Task: The listing beneath should be written out in full, exactly as shown.

# # # # #

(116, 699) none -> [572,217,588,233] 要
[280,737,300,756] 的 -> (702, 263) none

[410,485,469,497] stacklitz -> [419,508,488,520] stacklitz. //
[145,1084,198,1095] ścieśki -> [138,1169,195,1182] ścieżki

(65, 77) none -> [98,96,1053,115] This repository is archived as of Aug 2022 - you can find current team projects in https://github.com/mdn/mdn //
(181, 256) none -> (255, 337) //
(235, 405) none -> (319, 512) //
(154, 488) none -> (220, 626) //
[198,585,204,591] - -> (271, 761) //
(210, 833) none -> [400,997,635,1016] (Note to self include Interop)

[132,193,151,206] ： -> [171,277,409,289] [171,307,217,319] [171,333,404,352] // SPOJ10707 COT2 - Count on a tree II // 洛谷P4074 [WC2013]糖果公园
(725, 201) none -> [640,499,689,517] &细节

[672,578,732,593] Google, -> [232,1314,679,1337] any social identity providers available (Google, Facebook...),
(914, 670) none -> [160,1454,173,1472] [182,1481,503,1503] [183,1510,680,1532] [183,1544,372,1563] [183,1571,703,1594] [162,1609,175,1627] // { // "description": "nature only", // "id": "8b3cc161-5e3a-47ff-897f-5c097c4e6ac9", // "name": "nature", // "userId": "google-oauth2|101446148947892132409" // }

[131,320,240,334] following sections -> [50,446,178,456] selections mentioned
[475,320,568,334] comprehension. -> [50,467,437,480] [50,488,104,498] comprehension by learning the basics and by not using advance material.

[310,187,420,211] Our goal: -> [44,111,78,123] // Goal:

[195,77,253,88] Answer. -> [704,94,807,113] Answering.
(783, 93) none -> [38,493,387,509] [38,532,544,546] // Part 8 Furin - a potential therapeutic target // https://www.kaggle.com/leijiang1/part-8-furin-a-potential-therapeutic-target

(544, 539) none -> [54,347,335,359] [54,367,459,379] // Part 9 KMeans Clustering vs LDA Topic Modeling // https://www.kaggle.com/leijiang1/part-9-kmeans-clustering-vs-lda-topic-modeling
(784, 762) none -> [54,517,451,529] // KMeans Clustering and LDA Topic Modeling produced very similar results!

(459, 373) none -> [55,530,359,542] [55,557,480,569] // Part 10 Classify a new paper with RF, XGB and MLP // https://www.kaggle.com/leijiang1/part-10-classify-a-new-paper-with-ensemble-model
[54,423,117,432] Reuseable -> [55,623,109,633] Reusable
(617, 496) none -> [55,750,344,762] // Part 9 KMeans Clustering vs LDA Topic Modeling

# # # # #

Result of this exercise:
(116, 699) none -> [572,217,588,233] 要
[280,737,300,756] 的 -> (702, 263) none

[410,485,469,497] stacklitz -> [419,508,488,520] stacklitz. //
[145,1084,198,1095] ścieśki -> [138,1169,195,1182] ścieżki

(65, 77) none -> [98,96,1053,115] This repository is archived as of Aug 2022 - you can find current team projects in https://github.com/mdn/mdn //
(181, 256) none -> (255, 337) //
(235, 405) none -> (319, 512) //
(154, 488) none -> (220, 626) //
[198,585,204,591] - -> (271, 761) //
(210, 833) none -> [400,997,635,1016] (Note to self include Interop)

[132,193,151,206] ： -> [171,277,409,289] [171,307,217,319] [171,333,404,352] // SPOJ10707 COT2 - Count on a tree II // 洛谷P4074 [WC2013]糖果公园
(725, 201) none -> [640,499,689,517] &细节

[672,578,732,593] Google, -> [232,1314,679,1337] any social identity providers available (Google, Facebook...),
(914, 670) none -> [160,1454,173,1472] [182,1481,503,1503] [183,1510,680,1532] [183,1544,372,1563] [183,1571,703,1594] [162,1609,175,1627] // { // "description": "nature only", // "id": "8b3cc161-5e3a-47ff-897f-5c097c4e6ac9", // "name": "nature", // "userId": "google-oauth2|101446148947892132409" // }

[131,320,240,334] following sections -> [50,446,178,456] selections mentioned
[475,320,568,334] comprehension. -> [50,467,437,480] [50,488,104,498] comprehension by learning the basics and by not using advance material.

[310,187,420,211] Our goal: -> [44,111,78,123] // Goal:

[195,77,253,88] Answer. -> [704,94,807,113] Answering.
(783, 93) none -> [38,493,387,509] [38,532,544,546] // Part 8 Furin - a potential therapeutic target // https://www.kaggle.com/leijiang1/part-8-furin-a-potential-therapeutic-target

(544, 539) none -> [54,347,335,359] [54,367,459,379] // Part 9 KMeans Clustering vs LDA Topic Modeling // https://www.kaggle.com/leijiang1/part-9-kmeans-clustering-vs-lda-topic-modeling
(784, 762) none -> [54,517,451,529] // KMeans Clustering and LDA Topic Modeling produced very similar results!

(459, 373) none -> [55,530,359,542] [55,557,480,569] // Part 10 Classify a new paper with RF, XGB and MLP // https://www.kaggle.com/leijiang1/part-10-classify-a-new-paper-with-ensemble-model
[54,423,117,432] Reuseable -> [55,623,109,633] Reusable
(617, 496) none -> [55,750,344,762] // Part 9 KMeans Clustering vs LDA Topic Modeling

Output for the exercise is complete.